§ **WHAT IS NEEDED**
"rule" appears in how many lines of the entries? State only the number.
::::::::::
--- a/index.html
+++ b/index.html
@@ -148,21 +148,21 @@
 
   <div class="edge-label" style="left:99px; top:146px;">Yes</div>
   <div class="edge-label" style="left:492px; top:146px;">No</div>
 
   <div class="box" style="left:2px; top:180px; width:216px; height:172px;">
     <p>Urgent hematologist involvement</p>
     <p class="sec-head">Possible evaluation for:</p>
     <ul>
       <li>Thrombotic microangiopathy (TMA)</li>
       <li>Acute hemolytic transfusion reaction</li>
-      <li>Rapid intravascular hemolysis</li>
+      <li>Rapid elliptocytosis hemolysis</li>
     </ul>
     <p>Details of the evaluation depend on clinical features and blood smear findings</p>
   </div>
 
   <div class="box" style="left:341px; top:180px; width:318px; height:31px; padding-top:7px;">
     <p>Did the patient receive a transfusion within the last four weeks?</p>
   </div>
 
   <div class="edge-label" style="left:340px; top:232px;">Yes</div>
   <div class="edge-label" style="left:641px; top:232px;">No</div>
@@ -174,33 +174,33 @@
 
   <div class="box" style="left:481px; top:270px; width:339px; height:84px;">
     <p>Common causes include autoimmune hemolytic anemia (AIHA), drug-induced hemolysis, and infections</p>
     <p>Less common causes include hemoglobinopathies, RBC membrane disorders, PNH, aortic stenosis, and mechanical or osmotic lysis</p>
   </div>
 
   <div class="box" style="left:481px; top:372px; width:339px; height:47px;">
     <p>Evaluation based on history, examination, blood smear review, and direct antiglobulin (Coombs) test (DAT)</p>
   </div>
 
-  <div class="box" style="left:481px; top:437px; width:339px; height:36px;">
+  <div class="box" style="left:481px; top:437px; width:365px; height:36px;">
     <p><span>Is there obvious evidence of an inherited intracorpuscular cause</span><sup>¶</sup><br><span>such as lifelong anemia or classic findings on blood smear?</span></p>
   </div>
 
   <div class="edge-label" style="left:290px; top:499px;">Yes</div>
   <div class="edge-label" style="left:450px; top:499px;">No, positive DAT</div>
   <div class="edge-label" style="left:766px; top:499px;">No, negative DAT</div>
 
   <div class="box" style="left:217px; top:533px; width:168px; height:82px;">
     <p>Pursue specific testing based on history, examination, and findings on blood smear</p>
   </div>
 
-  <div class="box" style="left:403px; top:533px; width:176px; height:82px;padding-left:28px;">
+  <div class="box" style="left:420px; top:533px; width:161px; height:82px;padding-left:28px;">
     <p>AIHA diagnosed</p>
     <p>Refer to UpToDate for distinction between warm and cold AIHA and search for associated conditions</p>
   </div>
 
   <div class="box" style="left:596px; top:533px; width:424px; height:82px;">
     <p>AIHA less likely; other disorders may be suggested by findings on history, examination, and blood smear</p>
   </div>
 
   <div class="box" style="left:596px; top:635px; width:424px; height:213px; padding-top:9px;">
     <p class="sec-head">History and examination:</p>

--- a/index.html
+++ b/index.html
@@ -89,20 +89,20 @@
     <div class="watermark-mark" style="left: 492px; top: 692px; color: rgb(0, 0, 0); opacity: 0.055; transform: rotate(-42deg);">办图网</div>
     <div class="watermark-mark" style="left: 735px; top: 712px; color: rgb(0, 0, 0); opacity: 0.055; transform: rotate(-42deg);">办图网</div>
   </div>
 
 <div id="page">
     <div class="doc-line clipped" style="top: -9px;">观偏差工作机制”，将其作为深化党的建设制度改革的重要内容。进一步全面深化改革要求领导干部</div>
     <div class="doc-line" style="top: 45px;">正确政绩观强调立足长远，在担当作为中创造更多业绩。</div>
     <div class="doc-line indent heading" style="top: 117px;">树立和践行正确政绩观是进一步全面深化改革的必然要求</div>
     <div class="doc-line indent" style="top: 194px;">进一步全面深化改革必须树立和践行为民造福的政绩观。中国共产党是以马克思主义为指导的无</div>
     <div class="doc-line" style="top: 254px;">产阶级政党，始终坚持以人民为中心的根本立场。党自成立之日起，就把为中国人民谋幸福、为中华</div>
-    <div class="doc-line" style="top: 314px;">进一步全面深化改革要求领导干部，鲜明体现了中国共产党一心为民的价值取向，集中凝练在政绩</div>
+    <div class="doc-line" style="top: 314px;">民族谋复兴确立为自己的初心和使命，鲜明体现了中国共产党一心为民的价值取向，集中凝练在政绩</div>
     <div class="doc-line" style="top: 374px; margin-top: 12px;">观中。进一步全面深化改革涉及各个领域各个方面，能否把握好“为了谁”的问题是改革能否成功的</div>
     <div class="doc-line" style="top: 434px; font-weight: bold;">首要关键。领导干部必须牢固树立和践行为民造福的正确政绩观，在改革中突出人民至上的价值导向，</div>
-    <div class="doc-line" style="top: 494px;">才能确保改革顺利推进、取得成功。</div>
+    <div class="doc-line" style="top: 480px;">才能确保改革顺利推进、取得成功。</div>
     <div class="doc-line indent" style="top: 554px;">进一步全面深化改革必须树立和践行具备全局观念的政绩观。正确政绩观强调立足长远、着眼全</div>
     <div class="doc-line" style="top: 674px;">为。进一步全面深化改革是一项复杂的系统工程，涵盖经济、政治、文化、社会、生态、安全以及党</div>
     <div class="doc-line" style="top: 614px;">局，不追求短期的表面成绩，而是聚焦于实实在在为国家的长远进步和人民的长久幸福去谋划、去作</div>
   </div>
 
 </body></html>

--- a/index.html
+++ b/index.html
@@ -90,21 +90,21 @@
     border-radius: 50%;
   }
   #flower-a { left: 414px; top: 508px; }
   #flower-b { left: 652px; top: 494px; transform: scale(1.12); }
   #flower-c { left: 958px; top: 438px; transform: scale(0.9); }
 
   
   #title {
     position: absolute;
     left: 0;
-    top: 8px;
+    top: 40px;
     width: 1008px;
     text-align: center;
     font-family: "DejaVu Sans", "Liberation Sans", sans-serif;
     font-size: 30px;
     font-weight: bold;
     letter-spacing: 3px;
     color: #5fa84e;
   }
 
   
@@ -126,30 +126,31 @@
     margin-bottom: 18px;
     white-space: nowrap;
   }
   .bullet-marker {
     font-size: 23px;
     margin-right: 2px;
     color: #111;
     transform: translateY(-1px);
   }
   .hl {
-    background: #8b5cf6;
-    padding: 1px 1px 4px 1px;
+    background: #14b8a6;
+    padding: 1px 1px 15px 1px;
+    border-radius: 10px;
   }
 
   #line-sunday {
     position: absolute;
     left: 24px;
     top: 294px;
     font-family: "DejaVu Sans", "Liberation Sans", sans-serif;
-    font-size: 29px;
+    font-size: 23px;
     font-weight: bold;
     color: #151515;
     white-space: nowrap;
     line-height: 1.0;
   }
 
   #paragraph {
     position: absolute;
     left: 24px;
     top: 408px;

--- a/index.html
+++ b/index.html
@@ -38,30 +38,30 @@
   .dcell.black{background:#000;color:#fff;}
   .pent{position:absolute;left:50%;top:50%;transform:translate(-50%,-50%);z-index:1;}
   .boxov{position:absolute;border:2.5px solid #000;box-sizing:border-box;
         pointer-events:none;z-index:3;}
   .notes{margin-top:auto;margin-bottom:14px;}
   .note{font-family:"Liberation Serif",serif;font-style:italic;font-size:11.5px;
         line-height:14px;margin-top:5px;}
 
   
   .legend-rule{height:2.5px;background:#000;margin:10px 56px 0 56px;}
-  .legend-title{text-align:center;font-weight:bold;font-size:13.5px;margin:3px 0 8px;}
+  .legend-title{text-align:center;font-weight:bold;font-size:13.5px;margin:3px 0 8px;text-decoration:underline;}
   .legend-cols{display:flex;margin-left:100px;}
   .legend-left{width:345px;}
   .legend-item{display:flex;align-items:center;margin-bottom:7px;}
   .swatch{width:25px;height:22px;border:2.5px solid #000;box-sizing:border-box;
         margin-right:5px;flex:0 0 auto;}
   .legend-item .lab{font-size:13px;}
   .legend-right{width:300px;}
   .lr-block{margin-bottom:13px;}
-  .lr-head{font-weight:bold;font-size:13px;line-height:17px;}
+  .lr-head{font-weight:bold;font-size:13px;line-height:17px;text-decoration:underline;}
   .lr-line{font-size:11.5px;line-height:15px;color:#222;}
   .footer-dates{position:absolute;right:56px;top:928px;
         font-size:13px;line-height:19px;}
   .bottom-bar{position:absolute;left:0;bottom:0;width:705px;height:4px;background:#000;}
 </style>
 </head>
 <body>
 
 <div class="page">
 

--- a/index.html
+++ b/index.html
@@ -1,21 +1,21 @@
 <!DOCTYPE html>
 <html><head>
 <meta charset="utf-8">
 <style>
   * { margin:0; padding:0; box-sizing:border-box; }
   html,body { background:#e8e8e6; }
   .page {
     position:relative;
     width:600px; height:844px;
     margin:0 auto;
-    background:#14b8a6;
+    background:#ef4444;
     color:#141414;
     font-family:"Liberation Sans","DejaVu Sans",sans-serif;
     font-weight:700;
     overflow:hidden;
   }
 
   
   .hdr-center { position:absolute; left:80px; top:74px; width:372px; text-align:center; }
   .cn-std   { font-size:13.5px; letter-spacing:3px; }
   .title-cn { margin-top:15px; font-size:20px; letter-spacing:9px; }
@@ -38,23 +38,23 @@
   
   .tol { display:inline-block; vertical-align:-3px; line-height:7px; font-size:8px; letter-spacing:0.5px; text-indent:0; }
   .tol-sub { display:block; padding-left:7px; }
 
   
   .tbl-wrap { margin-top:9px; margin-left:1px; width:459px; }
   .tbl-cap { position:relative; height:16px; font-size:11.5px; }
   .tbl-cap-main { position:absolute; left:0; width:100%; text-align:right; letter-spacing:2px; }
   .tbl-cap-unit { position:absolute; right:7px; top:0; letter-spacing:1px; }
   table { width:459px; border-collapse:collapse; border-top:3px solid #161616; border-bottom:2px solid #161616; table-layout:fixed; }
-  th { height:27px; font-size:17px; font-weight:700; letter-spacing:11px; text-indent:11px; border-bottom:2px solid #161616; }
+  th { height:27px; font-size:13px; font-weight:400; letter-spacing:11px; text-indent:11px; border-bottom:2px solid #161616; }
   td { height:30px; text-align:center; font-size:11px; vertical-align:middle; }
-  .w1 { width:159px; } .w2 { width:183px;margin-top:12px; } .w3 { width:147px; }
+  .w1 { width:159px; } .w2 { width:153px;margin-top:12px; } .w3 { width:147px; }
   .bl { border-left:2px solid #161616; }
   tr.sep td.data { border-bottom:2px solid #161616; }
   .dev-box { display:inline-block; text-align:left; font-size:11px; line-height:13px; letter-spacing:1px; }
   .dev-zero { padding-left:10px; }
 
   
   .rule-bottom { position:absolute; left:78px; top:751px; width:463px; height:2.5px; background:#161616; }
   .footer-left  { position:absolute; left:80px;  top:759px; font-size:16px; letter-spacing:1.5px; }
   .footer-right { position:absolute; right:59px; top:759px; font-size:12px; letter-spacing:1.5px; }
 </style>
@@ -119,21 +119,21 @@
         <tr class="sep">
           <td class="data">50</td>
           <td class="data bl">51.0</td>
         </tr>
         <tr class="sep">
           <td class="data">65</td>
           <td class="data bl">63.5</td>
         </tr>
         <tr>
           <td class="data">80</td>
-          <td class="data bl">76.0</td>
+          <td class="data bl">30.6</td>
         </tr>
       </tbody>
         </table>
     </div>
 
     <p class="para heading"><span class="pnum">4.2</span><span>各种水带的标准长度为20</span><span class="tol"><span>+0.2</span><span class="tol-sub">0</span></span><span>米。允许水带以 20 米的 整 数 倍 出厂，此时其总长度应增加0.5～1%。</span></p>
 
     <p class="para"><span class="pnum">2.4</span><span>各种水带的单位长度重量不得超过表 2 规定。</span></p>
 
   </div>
::::::::::
§ **RESPONSE TO THE EXERCISE**
2